As already stated, at the readiness hearing before Kirby J, the Crown Prosecutor made clear that he was giving consideration to a Judge alone trial and would be in a position to agree, or otherwise, early in the following week. The transcript records the Crown explaining the reasons therefor and undertaking to inform his Honour’s Associate when a decision is reached. Later that day, on 15 August 2006, Ms Nash and Ms Havryliv, counsel and solicitor for Mr Christov respectively, visited Mr Christov at the Metropolitan Remand and Reception Centre (MRRC). Initially, Ms Nash did not recall such a conference and, to some degree, seems to have conflated the events of 15 August 2006 and 22 August 2006.
Ms Nash’s diary carried no note of a visit to MRRC or a conference with Mr Christov for that date. Mr Christov was not in attendance at the pre-trial hearing before Kirby J. There is, however, a note of Ms Havryliv of that meeting and it is to this effect:
“Conference MRRC 15 August 08
Christov, Nash, VH
Nash informed Christov of call-over before SC and Kirby J.
Obtaining instruction on printout of criminal history.
Lengthy criminal history. CN took written instructions on each page.
Crown is considering. Will agree to judge alone only on the proviso that history is put to the Court.
[Omitted materials].
Christov prefers a jury trial. ‘Christina I am good in front of a jury’.”
The records at MRRC note the legal conference with Mr Christov by Ms Nash and Ms Havryliv on 15 August 2006.
The evidence before the Court is that the internally quoted words in the note were the exact words spoken by Mr Christov. Thereafter there was a series of meetings and discussions between counsel, some of which related to the Judge alone trial.
On 18 August 2006, Ms Havryliv wrote to the Legal Aid Commission of NSW in the following terms:
“On 15 August 2006 we attended a Call-over in the Supreme Court that was listed by his Honour Judge [sic] Kirby to discuss and identify and [sic] pre-trial issues.
…
As a result of these developments we attended MRRC on the afternoon of 15 August 2006 in order to take detailed instructions from our client relating to his new evidence.
…
This is important as the Crown is considering a Judge Alone Trial and if a Judge Alone Trial eventuates it will significantly shorten the proceedings as the only issue to be ventilated is whether Mr Christov can avail himself of a defence which would reduce murder to manslaughter based on substantial impairment.”

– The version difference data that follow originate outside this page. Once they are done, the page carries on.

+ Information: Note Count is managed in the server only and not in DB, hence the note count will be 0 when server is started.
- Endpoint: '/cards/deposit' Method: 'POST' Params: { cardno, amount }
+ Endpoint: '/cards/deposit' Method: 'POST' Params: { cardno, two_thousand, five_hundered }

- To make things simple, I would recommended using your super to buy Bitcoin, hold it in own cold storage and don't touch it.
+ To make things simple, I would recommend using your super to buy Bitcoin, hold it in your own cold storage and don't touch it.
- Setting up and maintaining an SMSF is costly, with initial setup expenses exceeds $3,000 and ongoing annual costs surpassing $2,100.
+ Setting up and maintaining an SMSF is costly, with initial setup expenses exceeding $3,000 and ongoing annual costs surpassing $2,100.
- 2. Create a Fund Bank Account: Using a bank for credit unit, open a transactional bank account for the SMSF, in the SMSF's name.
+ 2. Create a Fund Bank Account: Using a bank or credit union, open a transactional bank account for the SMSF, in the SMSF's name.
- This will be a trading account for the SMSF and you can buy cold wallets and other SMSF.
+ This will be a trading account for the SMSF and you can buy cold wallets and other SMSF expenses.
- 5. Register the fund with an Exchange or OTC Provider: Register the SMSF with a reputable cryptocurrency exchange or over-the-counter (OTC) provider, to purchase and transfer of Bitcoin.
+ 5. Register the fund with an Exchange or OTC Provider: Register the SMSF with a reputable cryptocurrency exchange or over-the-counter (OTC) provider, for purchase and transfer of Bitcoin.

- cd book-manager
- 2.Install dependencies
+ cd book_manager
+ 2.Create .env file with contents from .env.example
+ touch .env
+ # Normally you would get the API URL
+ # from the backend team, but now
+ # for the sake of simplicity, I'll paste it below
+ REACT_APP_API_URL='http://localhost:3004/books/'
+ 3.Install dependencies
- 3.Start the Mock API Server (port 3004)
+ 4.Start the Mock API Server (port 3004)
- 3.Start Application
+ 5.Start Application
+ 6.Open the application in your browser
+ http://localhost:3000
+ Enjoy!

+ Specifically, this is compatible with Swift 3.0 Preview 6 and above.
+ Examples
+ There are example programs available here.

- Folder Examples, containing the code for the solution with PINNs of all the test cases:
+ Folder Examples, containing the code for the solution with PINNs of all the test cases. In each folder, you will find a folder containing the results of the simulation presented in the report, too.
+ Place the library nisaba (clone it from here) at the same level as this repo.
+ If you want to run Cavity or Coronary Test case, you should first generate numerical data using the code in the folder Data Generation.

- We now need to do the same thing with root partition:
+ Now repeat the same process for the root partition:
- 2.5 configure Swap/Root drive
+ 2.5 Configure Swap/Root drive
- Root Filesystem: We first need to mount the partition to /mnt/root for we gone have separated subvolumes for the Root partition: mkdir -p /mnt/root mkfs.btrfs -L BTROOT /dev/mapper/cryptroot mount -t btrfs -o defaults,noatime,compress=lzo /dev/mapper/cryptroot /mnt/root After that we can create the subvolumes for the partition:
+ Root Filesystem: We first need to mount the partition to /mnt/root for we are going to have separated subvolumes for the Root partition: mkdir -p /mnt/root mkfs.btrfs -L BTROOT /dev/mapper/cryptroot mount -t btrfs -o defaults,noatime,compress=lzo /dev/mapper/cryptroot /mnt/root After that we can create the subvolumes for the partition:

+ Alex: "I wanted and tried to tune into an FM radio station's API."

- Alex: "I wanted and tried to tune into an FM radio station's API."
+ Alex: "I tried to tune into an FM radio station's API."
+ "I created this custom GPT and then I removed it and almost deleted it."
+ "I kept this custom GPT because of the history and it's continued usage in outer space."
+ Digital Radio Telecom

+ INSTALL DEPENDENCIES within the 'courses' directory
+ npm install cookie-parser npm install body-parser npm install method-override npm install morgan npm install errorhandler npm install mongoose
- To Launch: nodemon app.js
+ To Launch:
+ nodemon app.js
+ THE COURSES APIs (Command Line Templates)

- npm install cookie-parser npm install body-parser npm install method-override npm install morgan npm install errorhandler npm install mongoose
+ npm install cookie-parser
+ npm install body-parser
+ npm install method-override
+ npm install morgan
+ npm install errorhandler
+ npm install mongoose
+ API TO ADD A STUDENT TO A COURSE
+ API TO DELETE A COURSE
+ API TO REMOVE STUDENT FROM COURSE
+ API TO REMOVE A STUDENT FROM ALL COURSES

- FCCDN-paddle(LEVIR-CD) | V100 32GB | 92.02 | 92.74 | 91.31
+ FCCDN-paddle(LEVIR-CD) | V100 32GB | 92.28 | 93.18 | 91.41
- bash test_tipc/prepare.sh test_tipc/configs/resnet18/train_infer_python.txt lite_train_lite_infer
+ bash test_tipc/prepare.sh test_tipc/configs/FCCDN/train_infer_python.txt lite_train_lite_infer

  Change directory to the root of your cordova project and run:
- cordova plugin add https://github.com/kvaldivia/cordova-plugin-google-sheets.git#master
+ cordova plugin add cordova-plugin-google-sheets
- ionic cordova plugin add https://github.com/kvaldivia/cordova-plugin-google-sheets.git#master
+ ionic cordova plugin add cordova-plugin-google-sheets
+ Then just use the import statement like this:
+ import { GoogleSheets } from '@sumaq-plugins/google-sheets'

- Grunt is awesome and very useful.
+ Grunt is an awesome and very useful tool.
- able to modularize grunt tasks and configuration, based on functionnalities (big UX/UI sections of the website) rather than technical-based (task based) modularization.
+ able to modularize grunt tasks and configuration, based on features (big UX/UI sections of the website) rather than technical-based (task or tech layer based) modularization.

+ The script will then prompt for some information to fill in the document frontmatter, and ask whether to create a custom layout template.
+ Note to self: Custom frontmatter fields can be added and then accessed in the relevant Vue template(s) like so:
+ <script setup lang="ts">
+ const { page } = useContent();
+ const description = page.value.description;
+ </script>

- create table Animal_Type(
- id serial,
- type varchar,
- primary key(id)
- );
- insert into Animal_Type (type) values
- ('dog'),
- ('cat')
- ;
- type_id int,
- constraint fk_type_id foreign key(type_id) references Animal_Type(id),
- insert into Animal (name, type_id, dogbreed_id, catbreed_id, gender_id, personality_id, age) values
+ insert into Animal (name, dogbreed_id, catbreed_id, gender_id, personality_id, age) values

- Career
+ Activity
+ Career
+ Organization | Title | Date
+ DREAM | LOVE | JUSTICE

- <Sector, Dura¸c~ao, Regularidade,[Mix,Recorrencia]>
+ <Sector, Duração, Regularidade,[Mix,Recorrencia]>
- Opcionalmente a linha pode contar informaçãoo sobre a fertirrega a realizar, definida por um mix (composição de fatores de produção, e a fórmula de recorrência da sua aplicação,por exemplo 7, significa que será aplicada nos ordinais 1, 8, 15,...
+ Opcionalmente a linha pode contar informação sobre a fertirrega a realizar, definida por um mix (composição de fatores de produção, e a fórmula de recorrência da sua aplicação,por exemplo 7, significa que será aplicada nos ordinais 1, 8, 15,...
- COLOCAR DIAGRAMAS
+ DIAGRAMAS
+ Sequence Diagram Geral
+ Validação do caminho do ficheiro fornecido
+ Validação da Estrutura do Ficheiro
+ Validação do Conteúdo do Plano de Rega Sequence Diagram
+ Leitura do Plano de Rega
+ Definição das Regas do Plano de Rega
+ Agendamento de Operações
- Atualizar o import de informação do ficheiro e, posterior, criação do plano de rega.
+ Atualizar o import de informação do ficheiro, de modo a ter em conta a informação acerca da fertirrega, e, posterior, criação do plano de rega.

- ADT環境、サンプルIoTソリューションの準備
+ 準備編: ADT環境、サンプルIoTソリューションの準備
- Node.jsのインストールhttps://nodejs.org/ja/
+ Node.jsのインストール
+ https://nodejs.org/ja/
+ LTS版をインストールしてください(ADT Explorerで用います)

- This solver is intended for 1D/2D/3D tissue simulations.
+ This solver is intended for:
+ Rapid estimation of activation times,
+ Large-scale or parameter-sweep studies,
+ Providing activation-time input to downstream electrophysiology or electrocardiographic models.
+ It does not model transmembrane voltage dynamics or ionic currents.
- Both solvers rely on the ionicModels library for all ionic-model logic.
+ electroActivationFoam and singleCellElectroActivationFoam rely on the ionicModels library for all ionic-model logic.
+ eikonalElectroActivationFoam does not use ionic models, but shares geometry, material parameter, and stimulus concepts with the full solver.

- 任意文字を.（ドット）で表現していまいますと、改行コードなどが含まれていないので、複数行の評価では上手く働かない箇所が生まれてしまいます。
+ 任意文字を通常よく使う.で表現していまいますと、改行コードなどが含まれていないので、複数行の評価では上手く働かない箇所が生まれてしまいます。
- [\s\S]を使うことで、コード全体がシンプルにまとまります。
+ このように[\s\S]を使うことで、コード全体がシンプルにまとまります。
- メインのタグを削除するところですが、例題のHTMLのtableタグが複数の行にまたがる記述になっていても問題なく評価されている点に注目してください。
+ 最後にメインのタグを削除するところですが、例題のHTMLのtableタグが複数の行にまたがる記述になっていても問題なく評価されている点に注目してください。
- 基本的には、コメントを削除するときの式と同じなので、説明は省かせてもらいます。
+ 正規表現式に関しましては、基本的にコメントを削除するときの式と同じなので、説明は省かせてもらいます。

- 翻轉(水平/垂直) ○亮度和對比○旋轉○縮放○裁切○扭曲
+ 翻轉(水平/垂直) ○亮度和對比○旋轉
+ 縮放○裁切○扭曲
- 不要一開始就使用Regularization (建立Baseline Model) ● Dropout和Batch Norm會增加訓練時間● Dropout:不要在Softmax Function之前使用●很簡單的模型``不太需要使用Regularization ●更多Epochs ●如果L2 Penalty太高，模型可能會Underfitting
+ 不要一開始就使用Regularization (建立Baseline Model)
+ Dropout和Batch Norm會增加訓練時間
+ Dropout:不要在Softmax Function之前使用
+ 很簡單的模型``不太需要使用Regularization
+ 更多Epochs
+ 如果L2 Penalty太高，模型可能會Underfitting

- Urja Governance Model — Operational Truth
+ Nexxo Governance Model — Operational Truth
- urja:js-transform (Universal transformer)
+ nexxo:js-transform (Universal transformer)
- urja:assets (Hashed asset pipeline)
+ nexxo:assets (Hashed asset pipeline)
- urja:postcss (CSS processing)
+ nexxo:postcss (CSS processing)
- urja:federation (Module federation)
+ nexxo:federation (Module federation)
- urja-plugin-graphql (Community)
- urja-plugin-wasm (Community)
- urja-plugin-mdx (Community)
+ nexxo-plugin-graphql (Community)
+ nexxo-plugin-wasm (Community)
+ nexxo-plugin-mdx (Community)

At or about the same time as that letter was being written, Mr Howard, according to his evidence, conveyed his decision to consent to the election to Ms Nash and requested that the defence provide him with the Election Form. Shortly thereafter, and it seems, before 20 August 2006, a blank document purporting to be an Election Form (possibly one taken from another criminal lawyer’s computer) was delivered to the Crown Prosecutor’s chambers. According to Mr Howard, Mr Christov had not signed the Election Form, nor, necessarily, was the Form witnessed. Mr Howard refused to sign the Form until the accused had signed it and gave it to Mr Hammond to return to Mr Christov’s solicitor, Ms Havryliv.
On 21 August 2006, a conference between the four legal representatives was held in Ms Nash’s chambers, during which conference the election for a Judge alone trial was discussed and Mr Howard confirmed that he was prepared to consent to it. It is not suggested that an Election Form, either completed or otherwise, was provided to Mr Howard or Mr Hammond during the course of this conference.
At 8.28am on 22 August 2006, the Election Form, ultimately executed, for an application for a Judge alone trial was created in blank on the computer system at the office of Mr Christov’s solicitor. Ms Nash and Ms Havryliv conferred, on that day, with Mr Christov. The evidence of Ms Havryliv is that she would usually drive Ms Nash to MRRC, but she cannot remember whether on that particular day she went to the office first (and drove Ms Nash) or went straight to Silverwater (picking up Ms Nash on the way). The note of the meeting between Ms Nash, Ms Havryliv and Mr Christov at MRRC on 22 August 2006 is in the following terms:
“1. Issue of election
NASH We need to have decision –
VH to prepare document for signature by CrownChristov ?? re appeal
Nash Judge alone trial does not prevent normal issues arising as to possible appeal
conviction or severity
Speculative v’s circumstantial case
Christov in agreement”
The foregoing note is Exhibit A on the appeal.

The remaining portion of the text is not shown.